Majelis Ulama Indonesia (MUI) telah mengeluarkan panduan protokol kesehatan saat penyembelihan hewan kurban, termasuk saat pembagiannya. Aturan ini pun diperkuat dengan adanya edaran dari Kementerian Agama.
Bagaimana standar protokol kesehatannya?
1. Hanya shoibul kurban yang menyaksikkan penyembelihan hewan atau disiarkan online
2. Bisa memanfaatkan jasa rumah potong hewan
3. Panitia harus menjaga jarak, memakai masker, mencuci tangan di area penyembelihan
4. Panitia yang membagi-bagikan daging harus mencuci tangan lebih dulu
5. Bagikan langsung ke rumah-rumah warga dan orang yang membutuhkan
6. Hindari kontak langsung dengan penerima
7. Mencuci tangan setelah mengambil paket daging
Ketentuan ini memang sulit diterapkan secara maksimal. Namun kita harus memahami bahwa pandemi ini akan segera berlalu bila masing-masing individu taat dan disiplin protokol kesehatan untuk memutus mata rantai Covid-19.
Masyarakat pun tak perlu takut untuk menegur pihak panitia yang lalai dengan aturan ini. Seperti berkerumun atau melepas masker. Sebab ini demi kebaikan bersama, termasuk panitia tersebut dan keluarganya.

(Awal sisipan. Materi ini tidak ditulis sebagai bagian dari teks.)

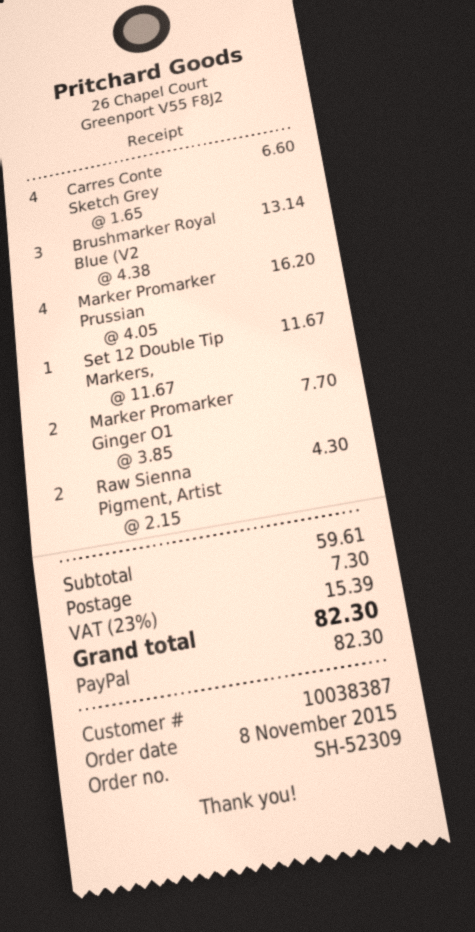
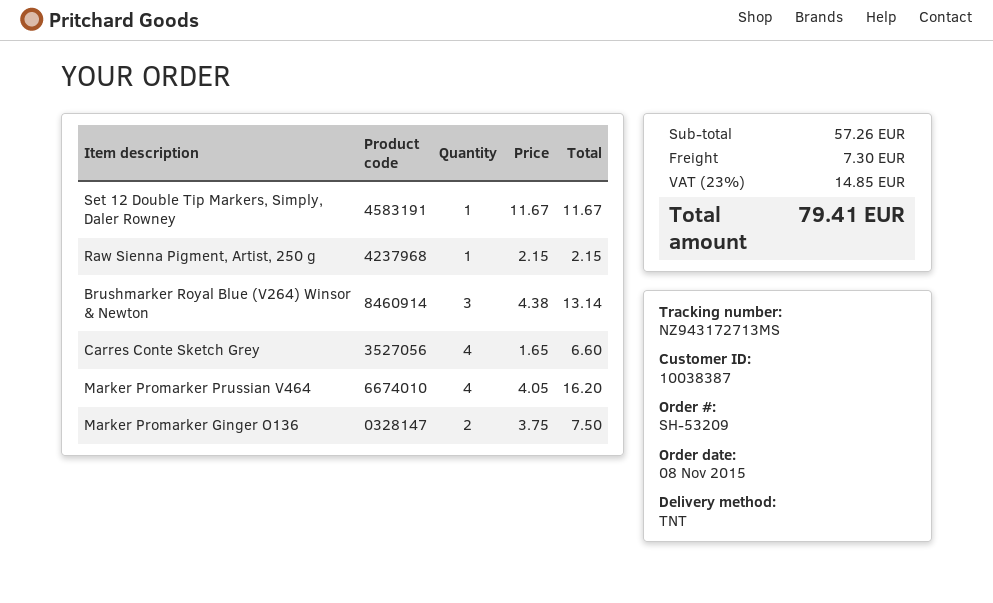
order number: SH-52309 -> SH-53209
Marker Promarker Ginger O1: 2 x 3.85 = 7.70 -> 2 x 3.75 = 7.50
Raw Sienna Pigment, Artist: 2 x 2.15 = 4.30 -> 1 x 2.15 = 2.15
subtotal: 59.61 -> 57.26
tax: 23% = 15.39 -> 23% = 14.85
total: 82.30 -> 79.41

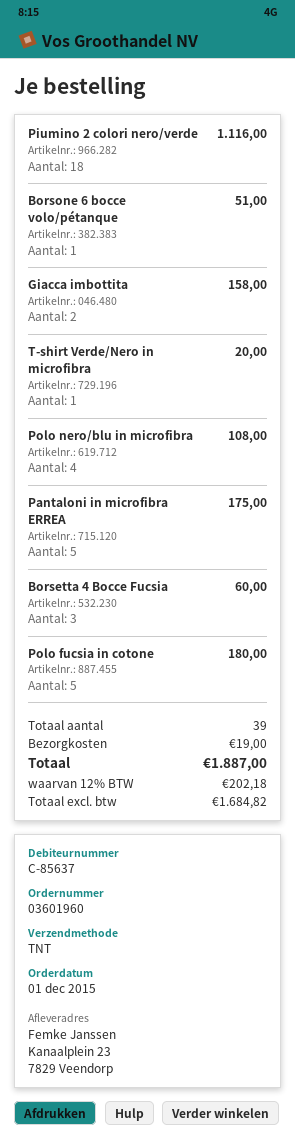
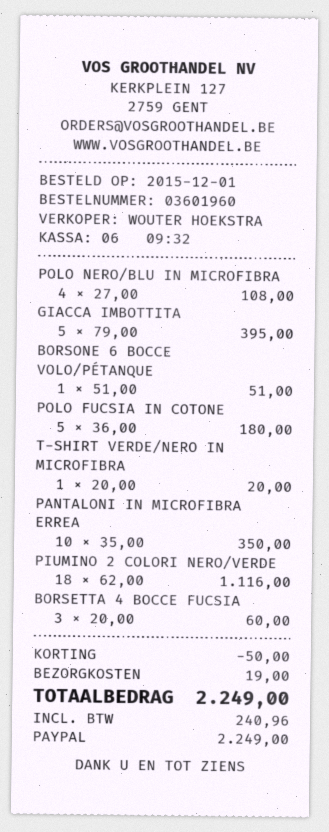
Giacca imbottita: 2 for 158.00 -> 5 for 395.00
Pantaloni in microfibra ERREA: 5 for 175.00 -> 10 for 350.00
discount: none -> 50.00
tax: 202.18 -> 240.96
total: 1887.00 -> 2249.00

Kesadaran kita sangat penting selain adanya tim dari pengurus RT RW serta kelurahan bersama petugas gabungan mengecek kedisiplinan warga.
Semoga Idul Adha tahun ini membawa berkah, bukan sebaliknya membuat angka kasus Covid-19 semakin melonjak akibat terjadinya kerumunan warga saat beribadah atau kebiasaan menonton pemotongan hewan kurban.